Uma ponte cross-chain que detém quase um quinto da oferta circulante de um produto de ether restaked acabou de ser esvaziada, e as consequências estão se espalhando pelo DeFi mais rápido do que a Kelp DAO consegue pausar contratos.
Um atacante drenou 116.500 rsETH (ether restacado) da Kelp DAO’s Ponte alimentada pela LayerZero às 17h35 UTC deste último sábado, no valor aproximado de 292 milhões de dólares aos preços atuais e representando cerca de 18% do fornecimento circulante de 630.000 tokens rsETH, conforme monitorado pela CoinGecko.
LayerZero é uma camada de mensagens cross-chain, ou a infraestrutura que permite que diferentes blockchains enviem instruções verificadas entre si. Kelp DAO é um protocolo de restaking líquido, que utiliza o ETH depositado pelos usuários, o direciona através do EigenLayer para ganhar rendimento adicional além das recompensas padrão do staking do Ethereum, e emite rsETH como um recibo negociável.
A ponte que foi esvaziada mantinha a reserva de rsETH que respaldava versões wrapped do token implantadas em mais de 20 outras blockchains.
O atacante enganou a camada de mensagens cross-chain da LayerZero, fazendo-a acreditar que uma instrução válida havia chegado de outra rede, o que acionou a ponte da Kelp a liberar 116.500 rsETH para um endereço controlado pelo atacante.
O multisig de pausa de emergência da Kelp congelou os contratos principais do protocolo 46 minutos após o esvaziamento bem-sucedido, às 18:21 UTC. Duas tentativas subsequentes, às 18:26 UTC e 18:28 UTC, foram revertidas, cada uma contendo o mesmo pacote LayerZero que tentava um novo esvaziamento de 40.000 rsETH, no valor aproximado de $100 milhões.
rsETH está implementado em mais de 20 redes, incluindo Base, Arbitrum, Linea, Blast, Mantle e Scroll, com o padrão OFT da LayerZero gerenciando o movimento cross-chain.
O rsETH mantido na ponte era a reserva que respaldava as versões envolvidas em cada blockchain Layer 2, ou redes que operam sobre o Ethereum.
Com essa reserva esgotada, os detentores em implementações fora da Ethereum agora enfrentam a questão de saber se seus tokens possuem algum lastro, o que cria um ciclo de retroalimentação onde resgates em pânico nas L2s pressionam a oferta de Ethereum não afetada, potencialmente forçando a Kelp a desfazer posições de restaking para honrar os saques.
A lista de contágio é extensa e continua crescendo.
Aave congelou os mercados de rsETH na V3 e V4 em poucas horas, com o fundador Stani Kulechov afirmando que a exploração foi externa e que os contratos da Aave não foram comprometidos.
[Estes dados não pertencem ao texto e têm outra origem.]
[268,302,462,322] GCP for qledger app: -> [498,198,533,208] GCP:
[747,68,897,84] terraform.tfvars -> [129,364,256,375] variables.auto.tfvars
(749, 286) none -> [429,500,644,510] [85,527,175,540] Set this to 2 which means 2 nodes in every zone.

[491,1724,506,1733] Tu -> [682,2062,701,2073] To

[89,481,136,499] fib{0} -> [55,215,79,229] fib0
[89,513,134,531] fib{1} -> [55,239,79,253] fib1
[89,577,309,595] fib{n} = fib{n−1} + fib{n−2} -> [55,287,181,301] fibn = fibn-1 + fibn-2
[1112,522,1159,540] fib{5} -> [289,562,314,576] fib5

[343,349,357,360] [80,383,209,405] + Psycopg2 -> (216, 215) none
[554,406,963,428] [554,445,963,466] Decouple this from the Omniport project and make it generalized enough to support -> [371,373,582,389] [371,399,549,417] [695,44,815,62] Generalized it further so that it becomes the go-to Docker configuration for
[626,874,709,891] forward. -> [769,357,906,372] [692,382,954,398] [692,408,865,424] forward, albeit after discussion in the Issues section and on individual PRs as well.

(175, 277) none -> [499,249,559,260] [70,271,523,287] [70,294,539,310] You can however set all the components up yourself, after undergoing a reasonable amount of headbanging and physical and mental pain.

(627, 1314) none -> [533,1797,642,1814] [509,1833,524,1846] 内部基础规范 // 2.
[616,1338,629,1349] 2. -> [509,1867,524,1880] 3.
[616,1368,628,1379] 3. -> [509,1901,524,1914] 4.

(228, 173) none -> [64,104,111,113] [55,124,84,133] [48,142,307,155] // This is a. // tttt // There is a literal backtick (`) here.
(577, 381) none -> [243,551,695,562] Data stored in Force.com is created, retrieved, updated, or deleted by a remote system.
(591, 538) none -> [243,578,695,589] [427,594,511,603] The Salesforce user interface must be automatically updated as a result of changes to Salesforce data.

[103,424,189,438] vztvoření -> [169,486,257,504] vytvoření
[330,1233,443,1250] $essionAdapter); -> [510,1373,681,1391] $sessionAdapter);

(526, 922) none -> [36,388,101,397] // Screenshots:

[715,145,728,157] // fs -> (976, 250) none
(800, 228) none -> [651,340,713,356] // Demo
SparkLend e Fluid congelaram seus mercados de rsETH.
AAVE caiu cerca de 10% à medida que o mercado precificava potencial inadimplência.
Kelp, um produto sob o guarda-chuva da KernelDAO, reconheceu o incidente em sua primeira postagem pública no X às 20:10 UTC, quase três horas após o vazamento. O protocolo afirmou que está investigando o caso com a LayerZero, Unichain, seus auditores e especialistas externos em segurança. Não foi divulgado como a exploração contornou a lógica de validação da ponte.
Se o rsETH manterá a paridade durante o fim de semana depende de quanto do float cross-chain tentará resgatar em ETH na Ethereum e se a Kelp conseguirá recuperar alguma parte dos fundos roubados antes que o rastro da Tornado Cash esfrie.
O ataque ocorre em um período incomumente hostil para o DeFi. O protocolo de contratos perpétuos baseado em Solana, Drift, foi drenado de cerca de US$ 285 milhões em 1º de abril, em um ataque posteriormente ligado a atores afiliados à Coreia do Norte, e pelo menos uma dúzia de protocolos menores foram explorados nas semanas seguintes, incluindo CoW Swap, Zerion, Rhea Finance e Silo Finance.
A perda de US$ 292 milhões da Kelp é agora o maior exploit DeFi de 2026, superando a Drift por alguns milhões de dólares.